Many Trinitarian apologists, when speaking of the “being” of the Trinity, often speaks of such as a person, using personal pronouns (Him; He; His) and even using “person” to describe this “being,” notwithstanding, as James White et al., claim, the Trinity states that God is one what in three whos. See Another Trinitarian Apologist Sounding Like a Unitarian in Discussing (the Being of) "God" and More Unitarian Statements from a Trinitarian Apologist for examples from James White himself.

Many critics of (Latin/Creedal) Trinitarian formulations have noted this, including Greg Stafford, who noted the following:

White’s terminology is not universally accepted among Trinitarians, though there has been little to no recent, explicit dispute of such language by other Trinitarian scholars. In conversation with some Trinitarians, they have instead expressed a view that speaks of “God” as a personal being.
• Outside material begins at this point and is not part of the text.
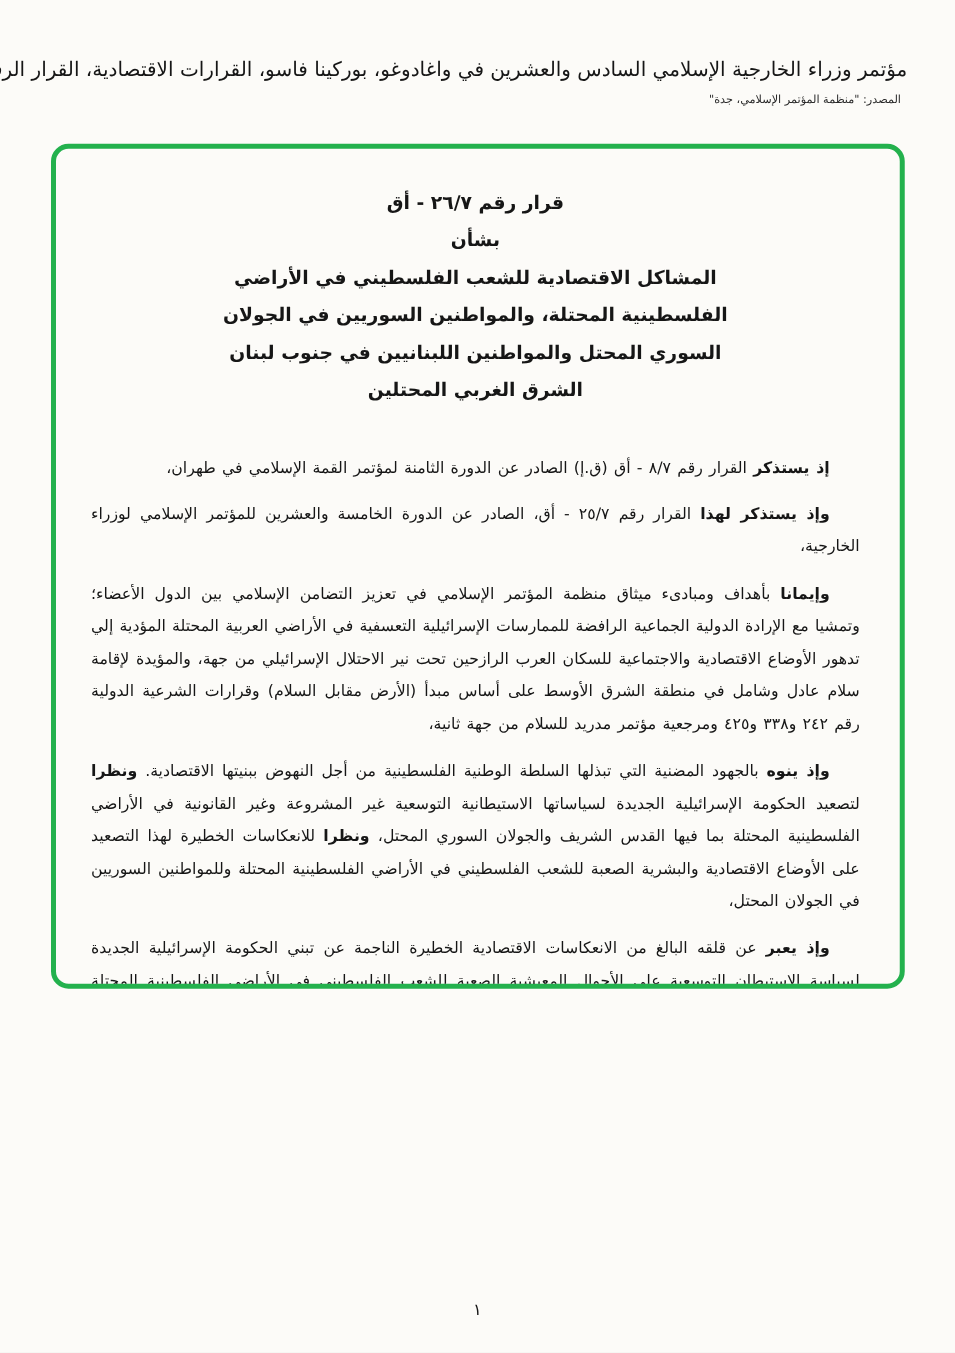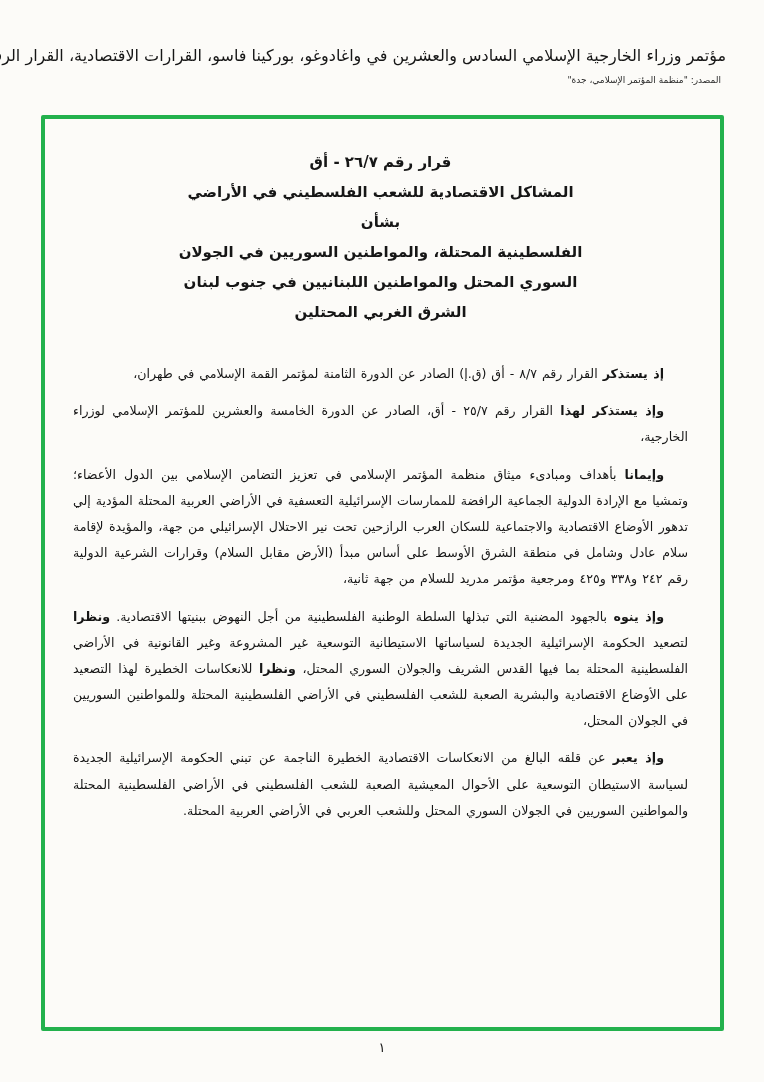"قرار رقم ٢٦/٧ - أق" .doc-frame { border-radius: 2px -> 14px; height: 916px -> 676px }
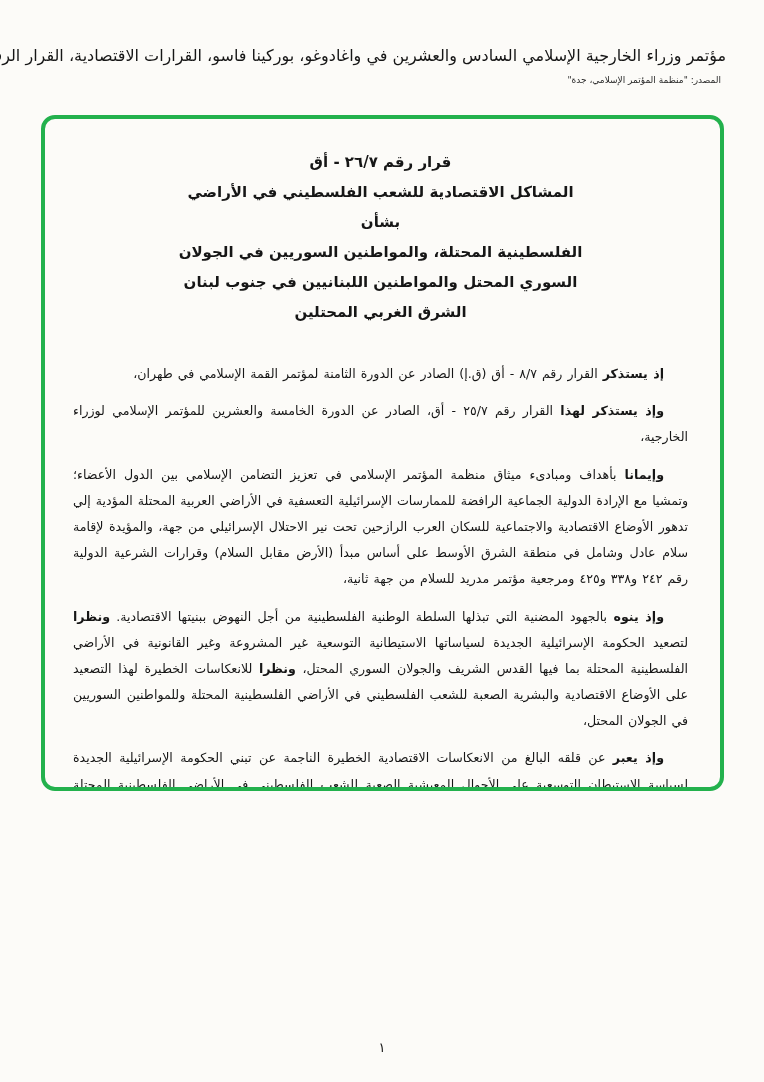"المشاكل الاقتصادية للشعب الفلسطيني في" div.title-line { order: before "بشأن" -> after "بشأن" }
But when pressed to explain whether this personal being in a given instance in the Bible is the Father, Son, or Holy Spirit, or the triune God as such, no clear answer has been given which would eliminate the problem of having a fourth person in addition to the Father, Son, and Holy Spirit, namely, the Trinity. (Greg Stafford, Three Dissertations on the Teachings of Jehovah’s Witnesses [Murrieta, Calif.: Elihu Books, 2002], 213 n. 3)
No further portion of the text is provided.